Ex-Finnegan Partners Open DC Patent BoutiqueIPLaw360, New York (August 17, 2012, 3:29 PM ET) —
Two former Finnegan Henderson Farabow Garrett & Dunner LLP partners have split with the firm and founded a new Washington-based intellectual property boutique focused specifically on non-litigation patent services.
Les Bookoff and Roland McAndrews left Finnegan and opened Bookoff McAndrews PLLC on August 1, creating a firm that aims to handle patent counseling, prosecution and licensing services. Bookoff, a 19-year patent law vet, said the niche focus would cut down on the overhead costs associated with maintaining an in-house litigation practice.
“We’re able to provide a platform of pricing, continuity of attorneys, and a sole focus on maximizing [a client’s] intellectual property,” Bookoff said Friday. “At a firm that provides litigation, decisions on pricing, staffing and support aren’t necessarily in alignment with the pricing, staffing, and support needed for this kind of practice.”
The new outfit is going to handle “everything patents that’s outside the courtroom,” Bookoff said. That includes U.S. and foreign patent prosecution, contested proceedings at the U.S. Patent and Trademark Office like reexaminations and interferences, due diligence for IP transactions, and structuring and execution of licensing deals.
Bookoff, who joined Finnegan as a summer associate before graduating from the University of Pennsylvania School of Law in 1983, spent a good portion of his early years working on the litigation side, but said he naturally gravitated to patent counseling.
“I found that what I enjoy most is the counseling side: strategizing over a company’s patent portfolio, bringing value to their applications and patents,” Bookoff said. “That really gave me much more satisfaction.”
The firm’s co-founder, Roland McAndrews, also spent his entire 15-year legal career at Finnegan, but worked for five years as a patent examiner at the USPTO. Bookoff said the insight that McAndrew’s public sector experience brings to the firm is invaluable.

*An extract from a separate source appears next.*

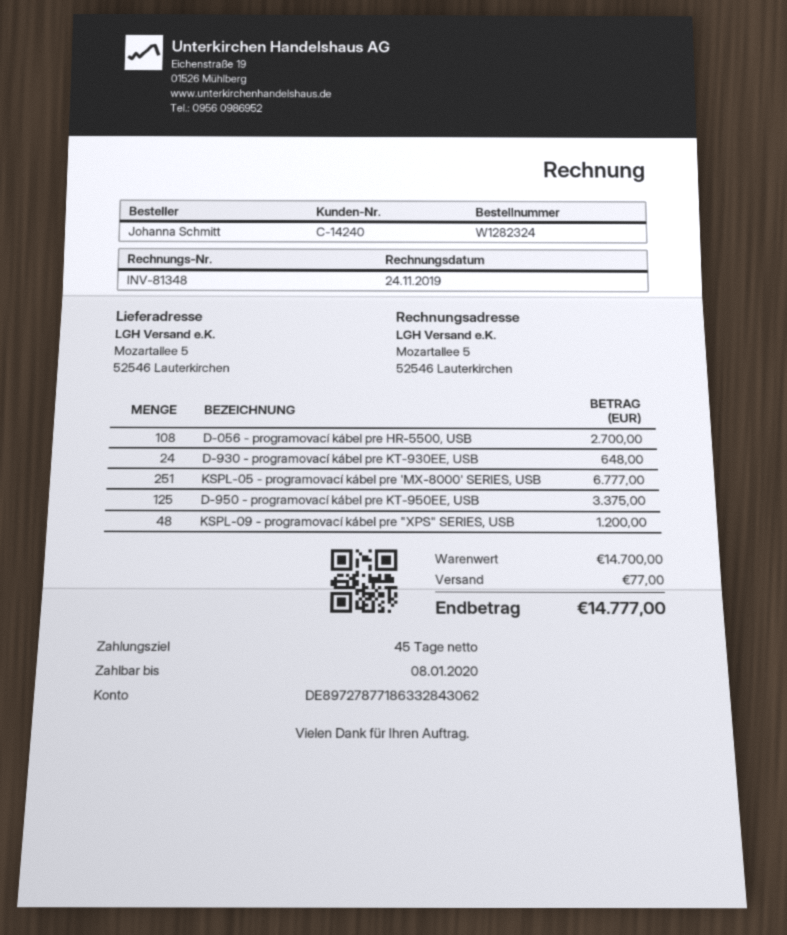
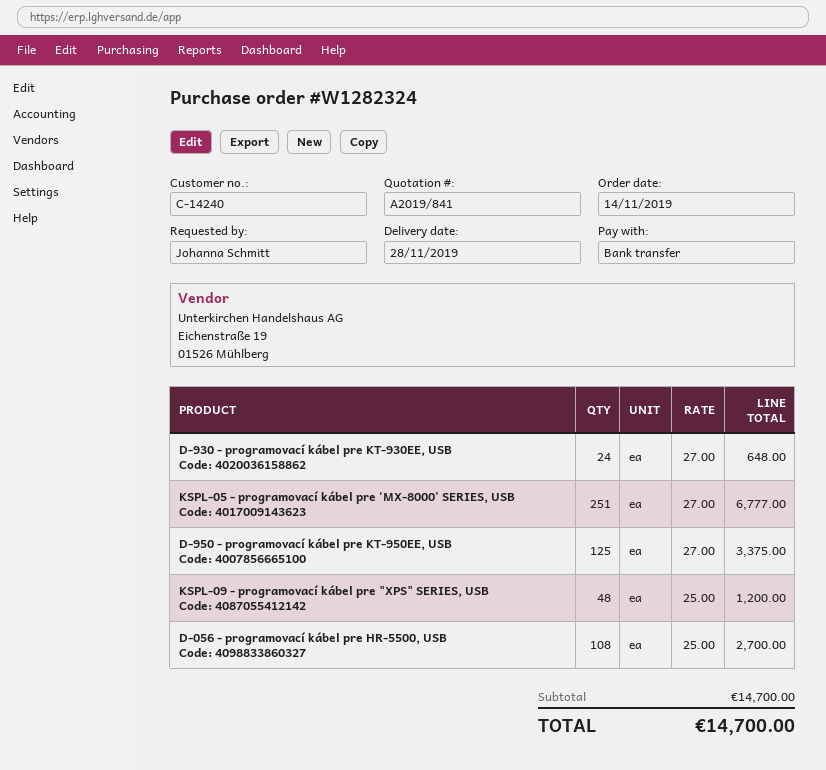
shipping: 77.00 -> none
total: 14777.00 -> 14700.00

“It brings you the insight from the other side, into what makes an examiner tick,” Bookoff said. “From a practical standpoint, [it] can make for a much more efficient and productive prosecution.”
Lacking the capacity to litigate, Bookoff McAndrews will refer work to other firms if a client is in need of courtroom services, Bookoff said, adding that his experience means he knows a number of talented litigation attorneys, including his longtime colleagues at Finnegan.
But he said that doing so would be largely similar to the process at a larger firm, where the patent counseling team would hand off much of the work to the litigation team if a client found itself in court. The only difference, Bookoff said, is that now he and McAndrews will get to develop the counseling and prosecution team according to their own rules.
“It’s been a dream of mine and my partner’s for quite some time to open our own practice that has a platform that can best serve the types of work that we want to do,” Bookoff said.